Los juicios populares no son nuevos, del mismo modo que tampoco lo son los mediáticos. Ahora bien, los altavoces con los que cuentan quienes los promueven son hoy más potentes que nunca, lo que ha provocado que terminar con la reputación de los señalados –se haya probado o no su culpabilidad- sea bastante sencillo. El problema es que no hace falta haber cometido ningún ilícito para ser señalado. Ni siquiera estar previamente bajo la sombra de la duda. El terreno es tan resbaladizo que basta un desliz o una opinión sincera para ser víctima de uno de estos linchamientos. Hace unos años, un grupo de artistas fue acusado de abusar de niños en un pub sevillano. Todos eran inocentes, pero no fueron muchos quienes aplicaron la prudencia en el caso. A fin de cuentas, la racionalidad no suele ser un buen alimento para la masa; y, en los casos truculentos con potencial mediático, tampoco para la cuenta de resultados de estas empresas.

La racionalidad no suele ser un buen alimento para la masa; y, en los casos truculentos con potencial mediático, tampoco para la cuenta de resultados de estas empresas.

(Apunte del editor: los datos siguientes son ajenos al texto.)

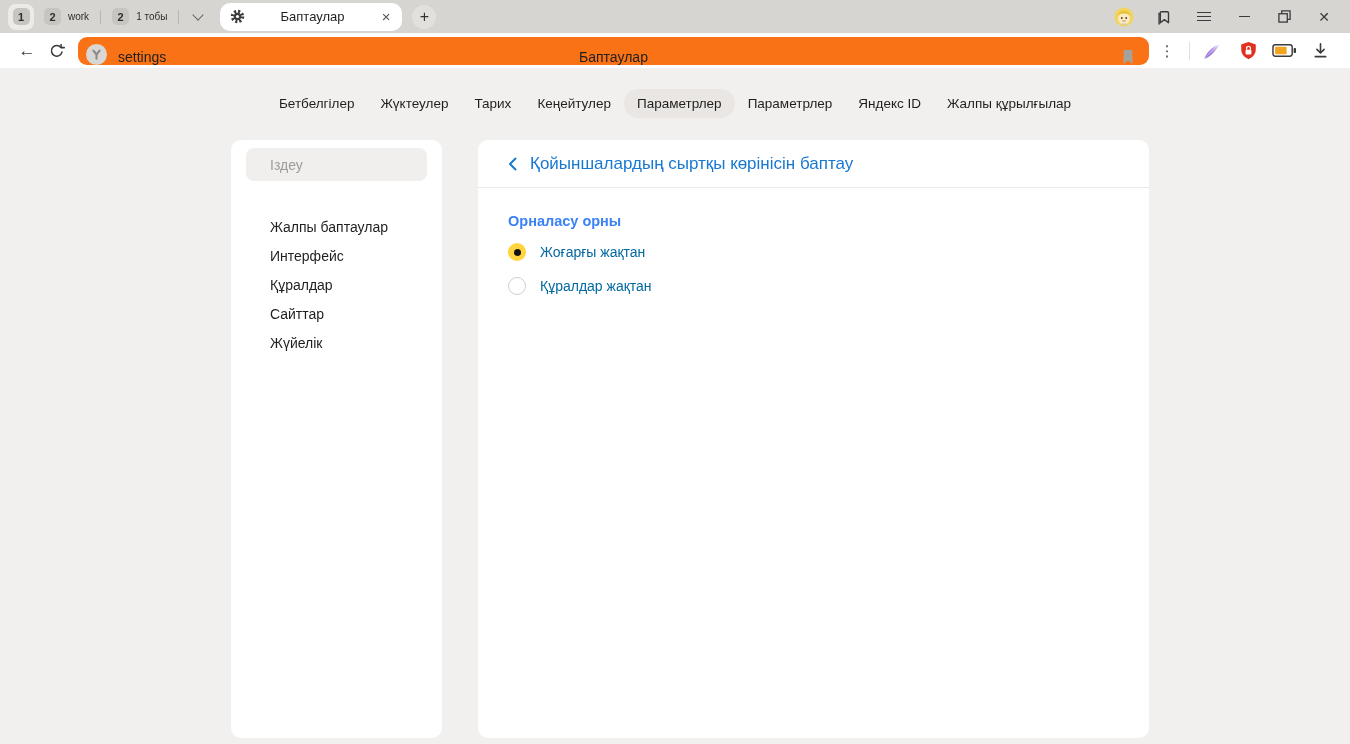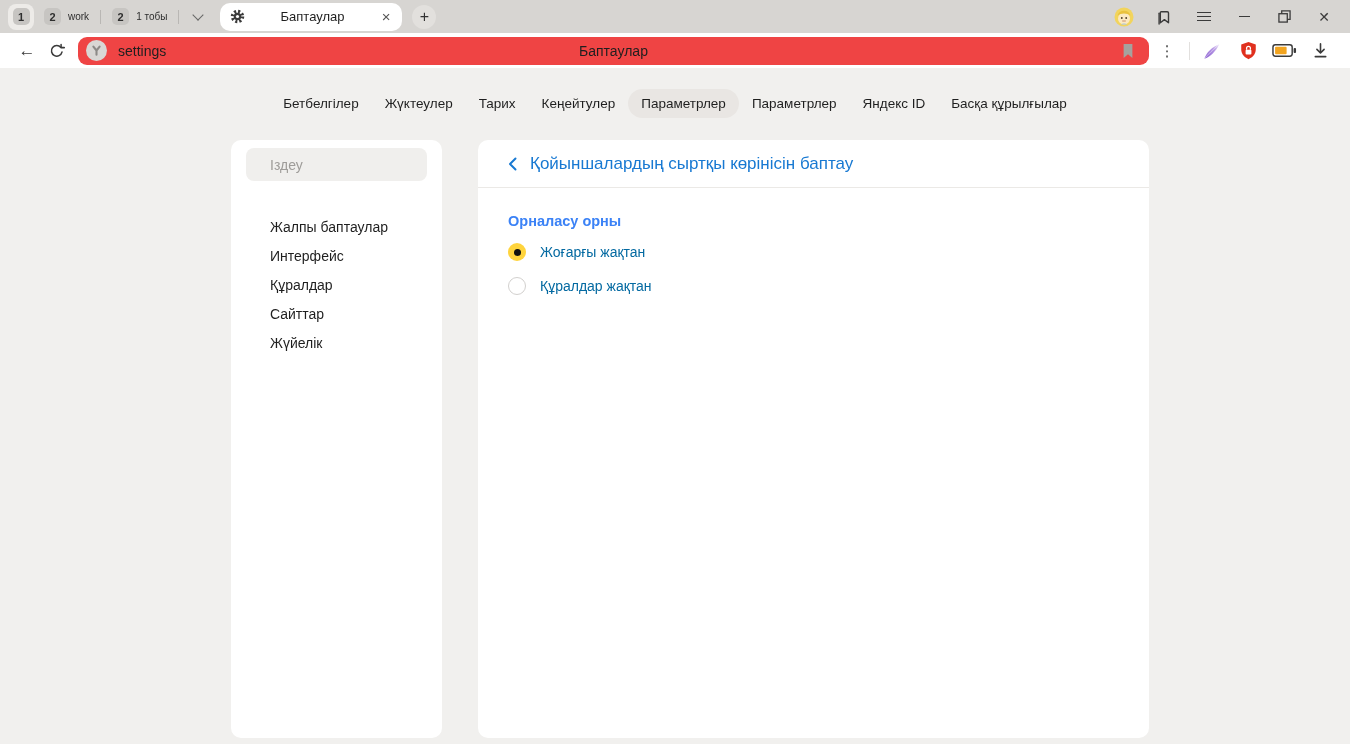--- a/index.html
+++ b/index.html
@@ -38,8 +38,8 @@
              display:flex; align-items:center; padding:0 12px; }
   .nav-btn { width:30px; height:30px; display:flex; align-items:center; justify-content:center;
              cursor:pointer; font-size:17px; color:#3b3b3b; }
-  .addr-pill { flex:1; height:28px; background:#ef4444; border-radius:9px; display:flex;
-               align-items:center; padding:0 8px; margin-left:6px; position:relative; cursor:text; }
+  .addr-pill { flex:1; height:28px; background:#f97316; border-radius:9px; display:flex;
+               align-items:flex-end; padding:0 8px; margin-left:6px; position:relative; cursor:text; }
   .site-badge { width:21px; height:21px; border-radius:50%; background:#d9d7d4; display:flex;
                 align-items:center; justify-content:center; flex-shrink:0; }
   .url-text { font-size:14px; color:#1f1f1f; margin-left:11px; }

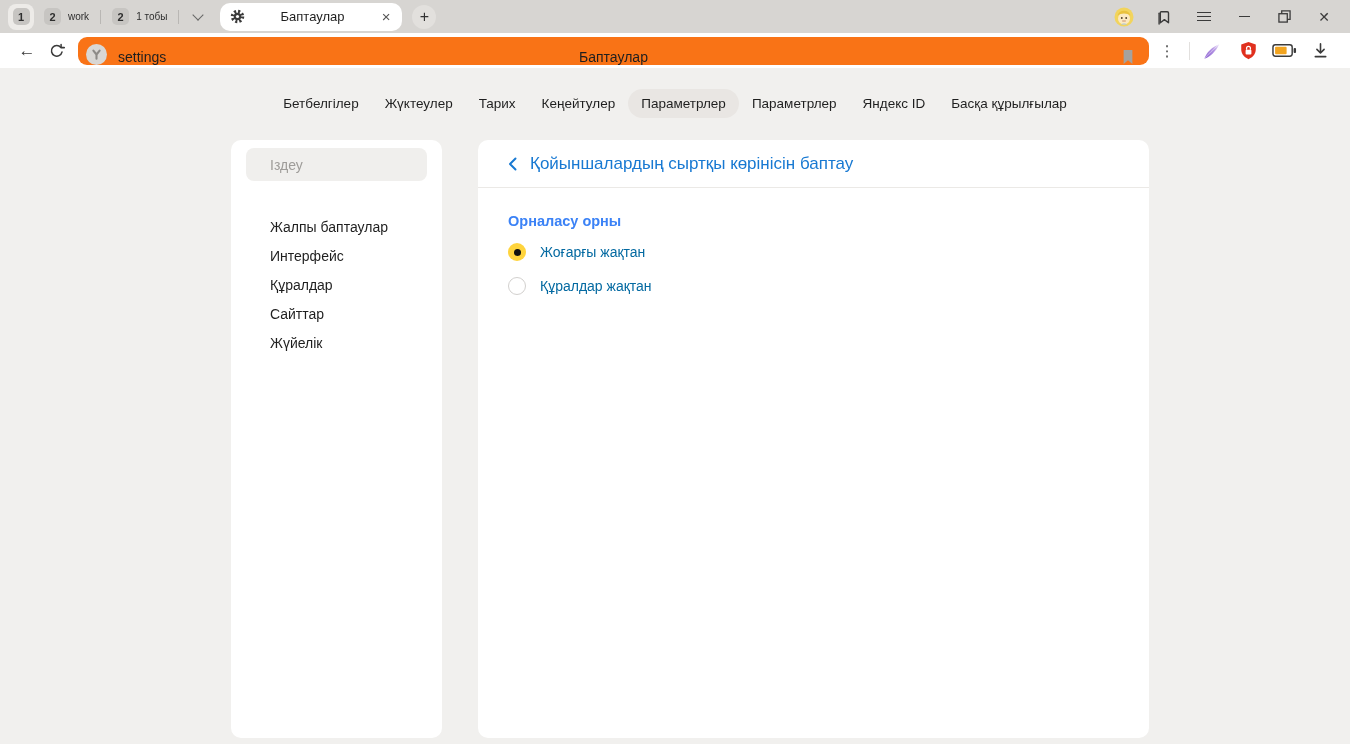--- a/index.html
+++ b/index.html
@@ -219,7 +219,7 @@
   <div class="snav-item active">Параметрлер</div>
   <div class="snav-item">Параметрлер</div>
   <div class="snav-item">Яндекс ID</div>
-  <div class="snav-item">Басқа құрылғылар</div>
+  <div class="snav-item">Жалпы құрылғылар</div>
 </div>
 
 <div class="sidebar-card">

También es reprobable el hecho de callar a la artista por lo que suceda en su vida personal, sea lo que sea. Es cierto que en el caso de Domingo los hechos de los que le acusan presuntamente sucedieron entre bambalinas. Pero nadie los ha probado ni mucho menos juzgado, lo cual convierte en pueril la actitud que han demostrado algunas de las instituciones a las que el tenor ha ayudado a brillar. En cualquier caso, cercano está el caso de Woody Allen, quien nunca ha sido condenado por las tropelías que le atribuyen, pero quien ha pagado y paga un peaje profesional por esta razón.

El filtro de los medios es cada vez más permeable a la presión popular; y la fuerza que se ejerce desde la opinión pública cada vez es mayor. De momento, nadie ha demostrado que Plácido Domingo sea culpable ni que las acusaciones –sin pruebas- sean falsas. Pero el problema no es ése. En realidad, el problema es que cada vez es mayor la probabilidad de que a alguien le ocurra como a Josef K., el protagonista de El Proceso, de Kafka. Que se levante una mañana y tenga que deducir que ha sido calumniado, pues va a ser apresado y juzgado y no sabe muy bien el porqué.